▶ [SUPPLIED MATERIAL]:
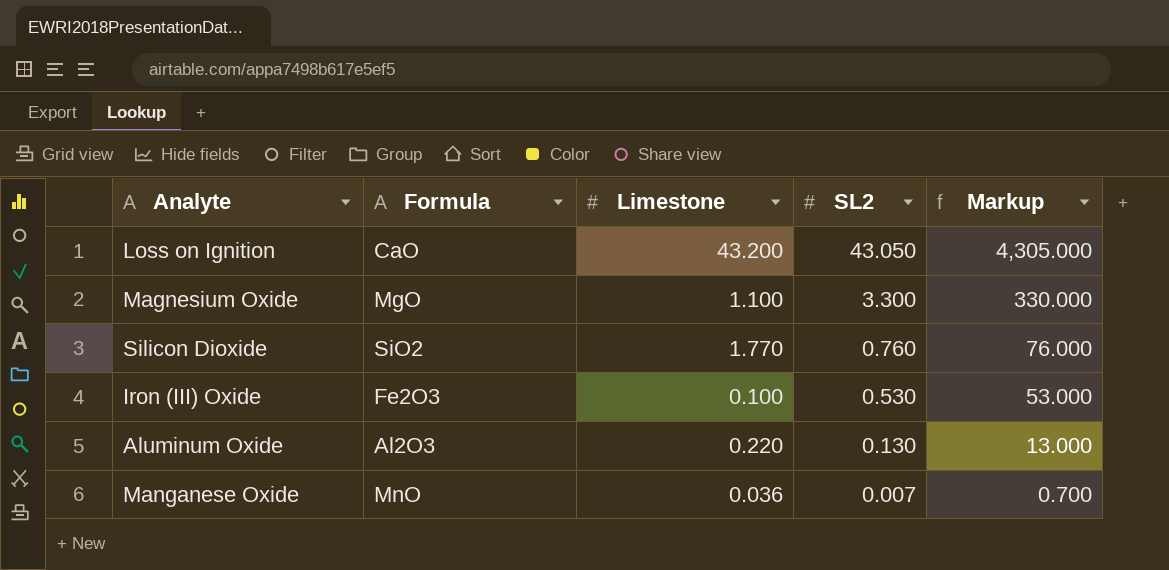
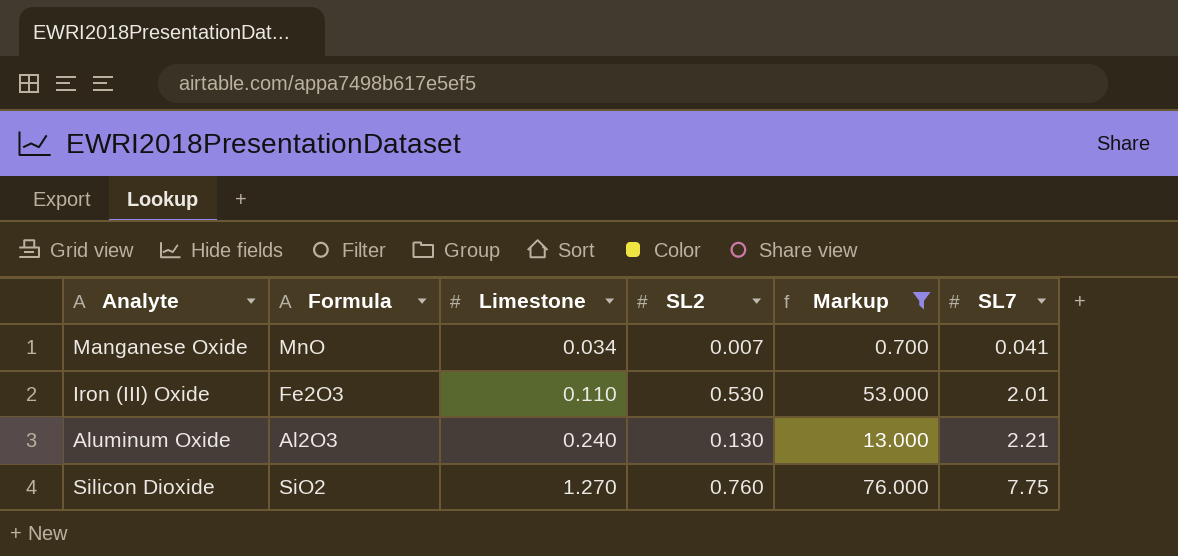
filter: none -> Markup <= 76.000
row order: SL2 descending -> Limestone ascending
column SL7 | position: none -> 6
Manganese Oxide | Limestone: 0.036 -> 0.034
Iron (III) Oxide | Limestone: 0.100 -> 0.110
Aluminum Oxide | Limestone: 0.220 -> 0.240
Silicon Dioxide | Limestone: 1.770 -> 1.270

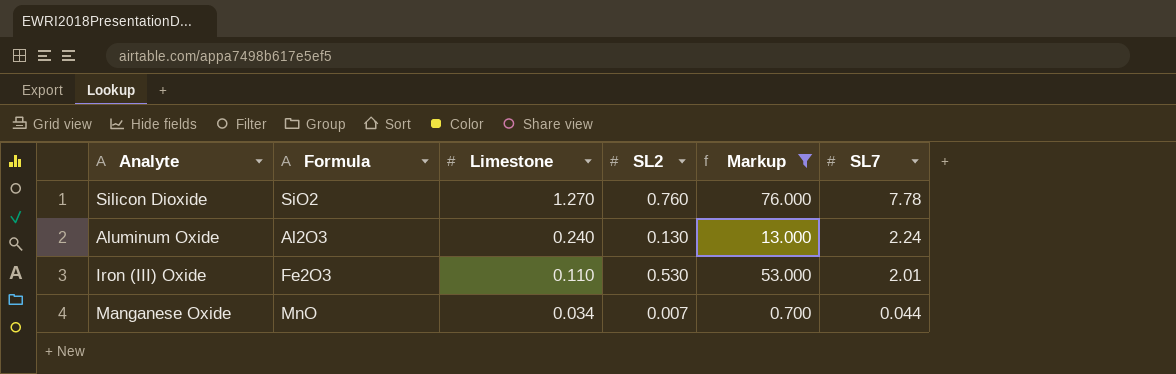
row order: Limestone ascending -> Limestone descending
Silicon Dioxide | SL7: 7.75 -> 7.78
Aluminum Oxide | SL7: 2.21 -> 2.24
Manganese Oxide | SL7: 0.041 -> 0.044

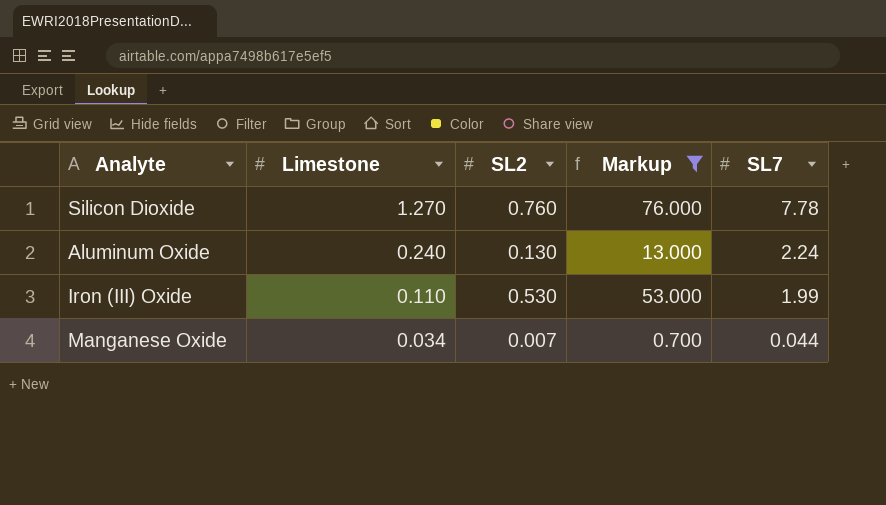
column Formula | position: 2 -> none
Iron (III) Oxide | SL7: 2.01 -> 1.99

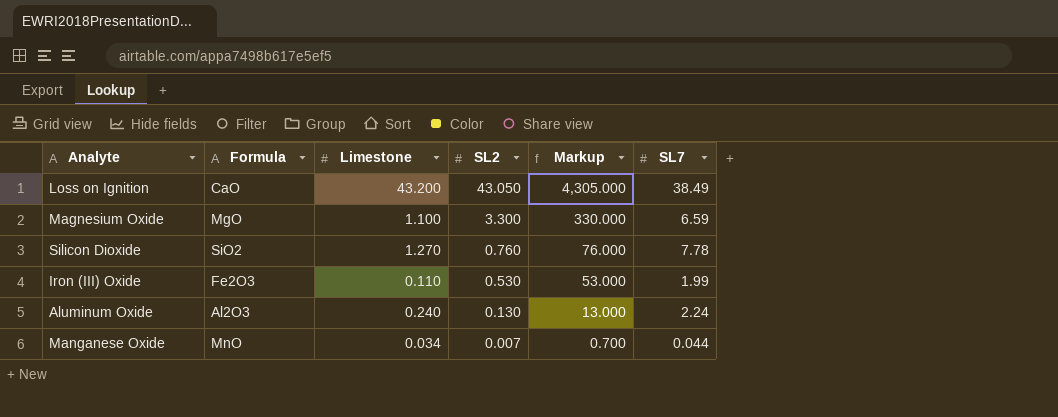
filter: Markup <= 76.000 -> none
row order: Limestone descending -> SL2 descending
column Formula | position: none -> 2

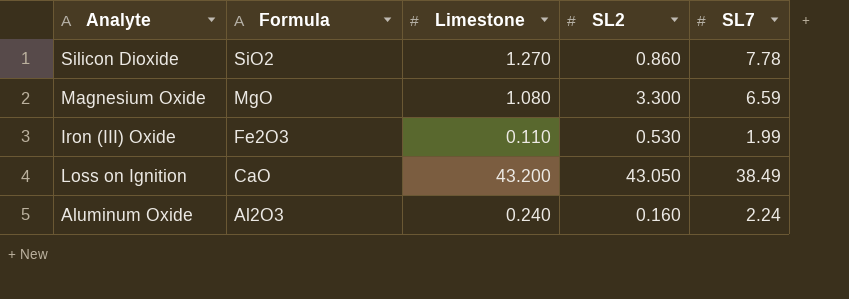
row order: SL2 descending -> Formula descending
column Markup | formula: [SL2] * 100 -> none
row Manganese Oxide: MnO | 0.034 | 0.007 | 0.700 | 0.044 -> none
Silicon Dioxide | SL2: 0.760 -> 0.860
Magnesium Oxide | Limestone: 1.100 -> 1.080
Aluminum Oxide | SL2: 0.130 -> 0.160

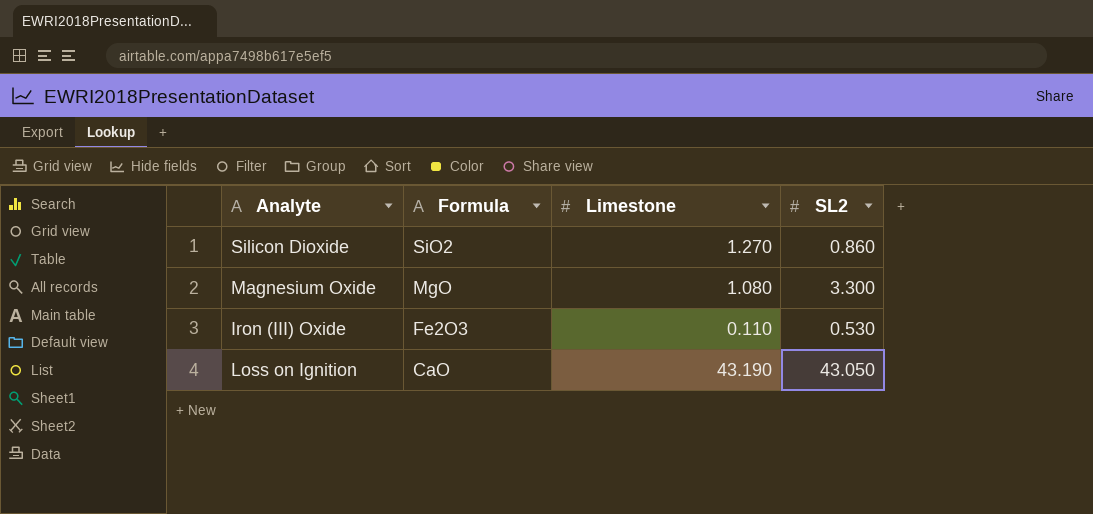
column SL7 | position: 5 -> none
row Aluminum Oxide: Al2O3 | 0.240 | 0.160 | 2.24 -> none
Loss on Ignition | Limestone: 43.200 -> 43.190

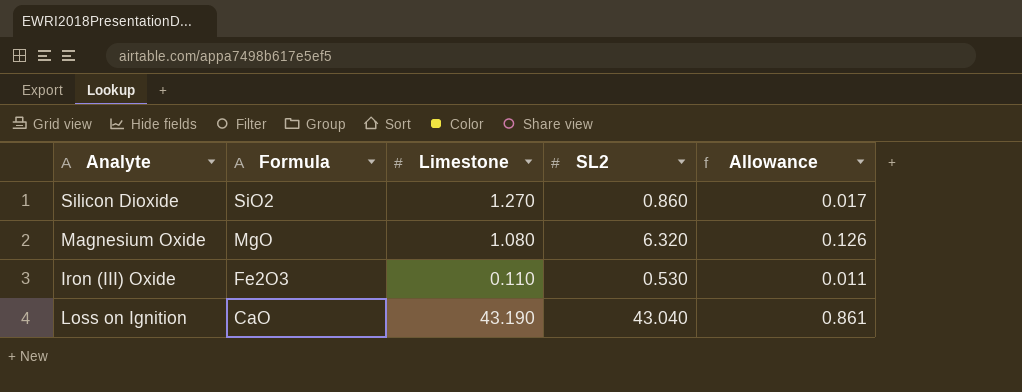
column Allowance | formula: none -> [SL2] * 0.02
Magnesium Oxide | SL2: 3.300 -> 6.320
Loss on Ignition | SL2: 43.050 -> 43.040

▶ [WHAT TO DO]:
Say how many lines of the material above contain the string "Iron". Write nothing but the number.

▶ [RESPONSE AREA]:
2